_Assignment_: Go through the records and tally the lines that include the word "Once". The answer is that total alone.

***

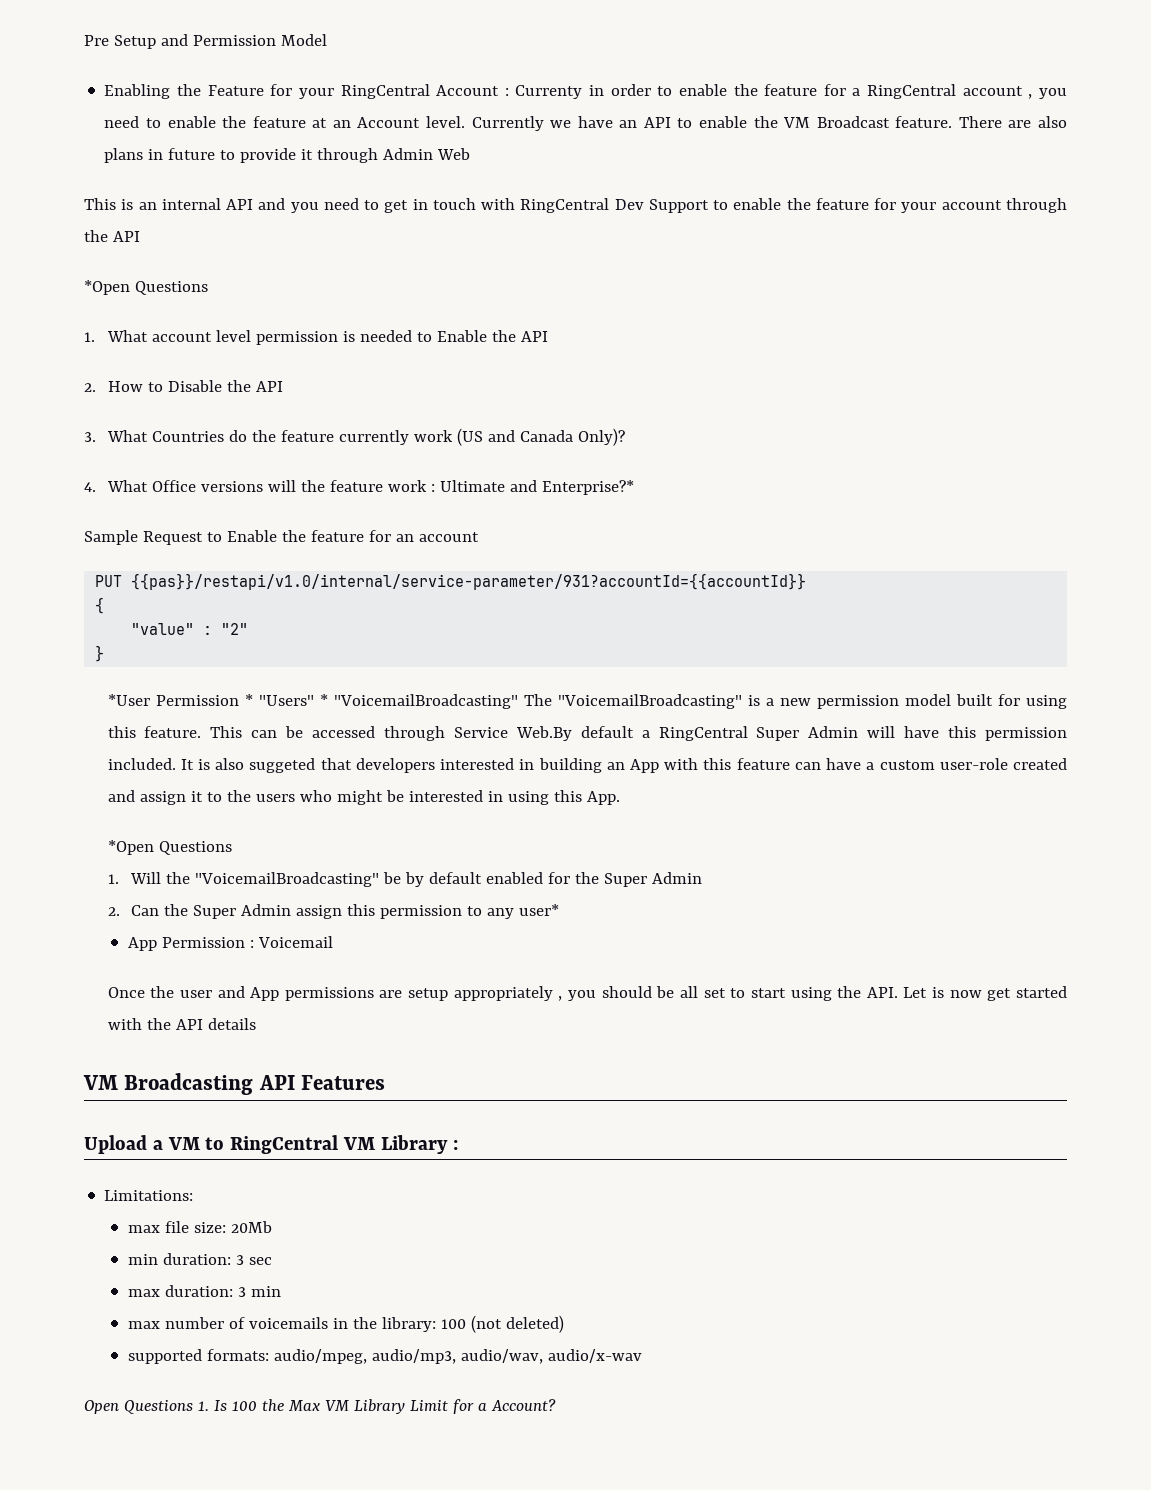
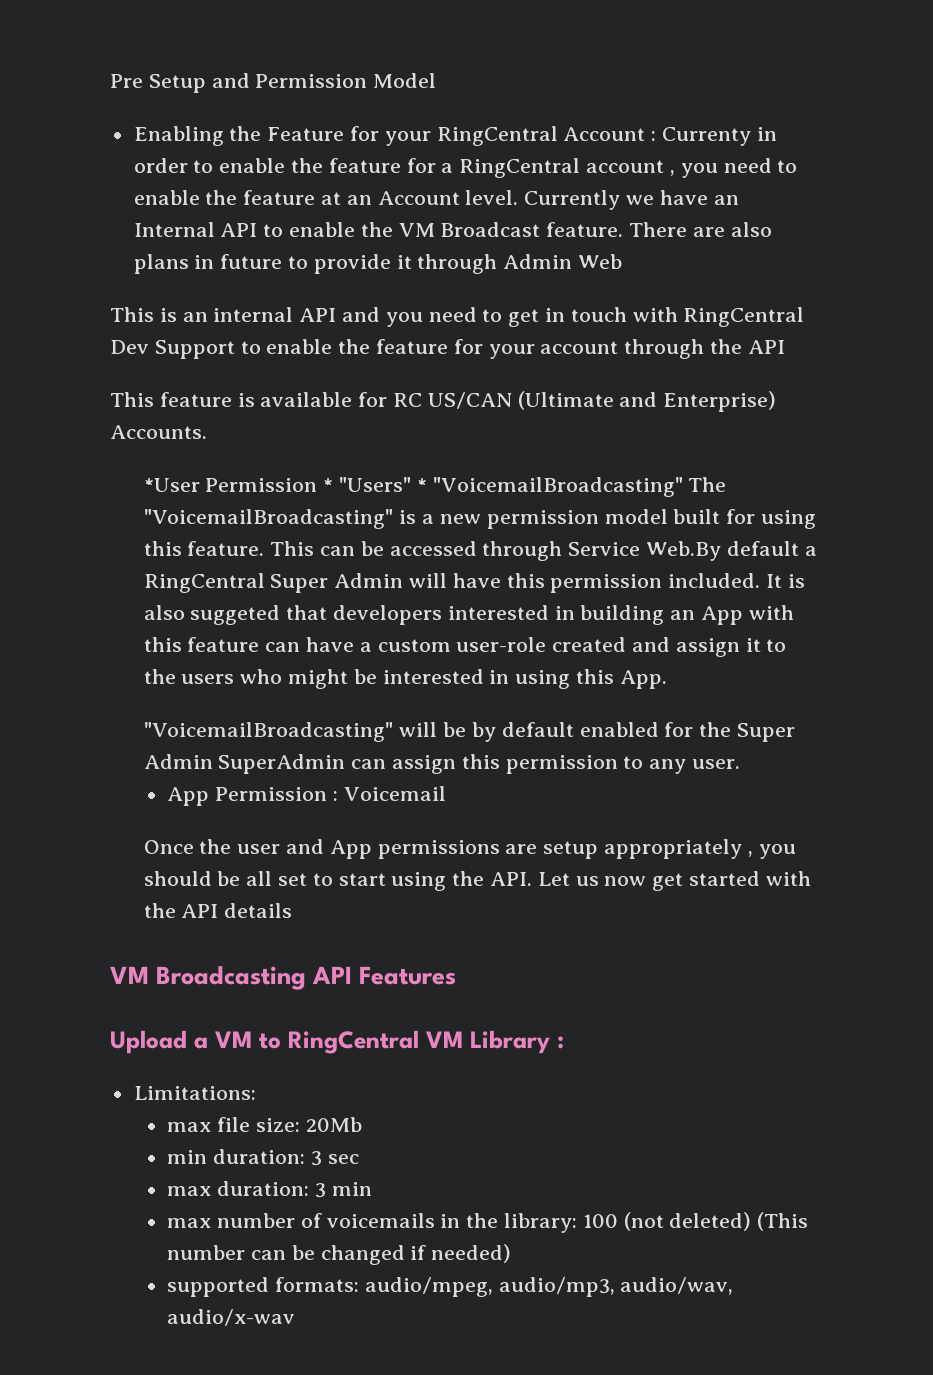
- Currently we have an API to enable the VM Broadcast feature.
+ Currently we have an Internal API to enable the VM Broadcast feature.
  This is an internal API and you need to get in touch with RingCentral Dev Support to enable the feature for your account through the API
- *Open Questions
- 1. What account level permission is needed to Enable the API
- 2. How to Disable the API
- 3. What Countries do the feature currently work (US and Canada Only)?
- 4. What Office versions will the feature work : Ultimate and Enterprise?*
- Sample Request to Enable the feature for an account
- PUT {{pas}}/restapi/v1.0/internal/service-parameter/931?accountId={{accountId}}
- {
- "value" : "2"
- }
+ This feature is available for RC US/CAN (Ultimate and Enterprise) Accounts.
  It is also suggeted that developers interested in building an App with this feature can have a custom user-role created and assign it to the users who might be interested in using this App.
- *Open Questions
- 1. Will the "VoicemailBroadcasting" be by default enabled for the Super Admin
- 2. Can the Super Admin assign this permission to any user*
+ "VoicemailBroadcasting" will be by default enabled for the Super Admin SuperAdmin can assign this permission to any user.
- Once the user and App permissions are setup appropriately , you should be all set to start using the API. Let is now get started with the API details
+ Once the user and App permissions are setup appropriately , you should be all set to start using the API. Let us now get started with the API details
- max number of voicemails in the library: 100 (not deleted)
+ max number of voicemails in the library: 100 (not deleted) (This number can be changed if needed)
- Open Questions 1. Is 100 the Max VM Library Limit for a Account?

***

_Solution for this task_: 2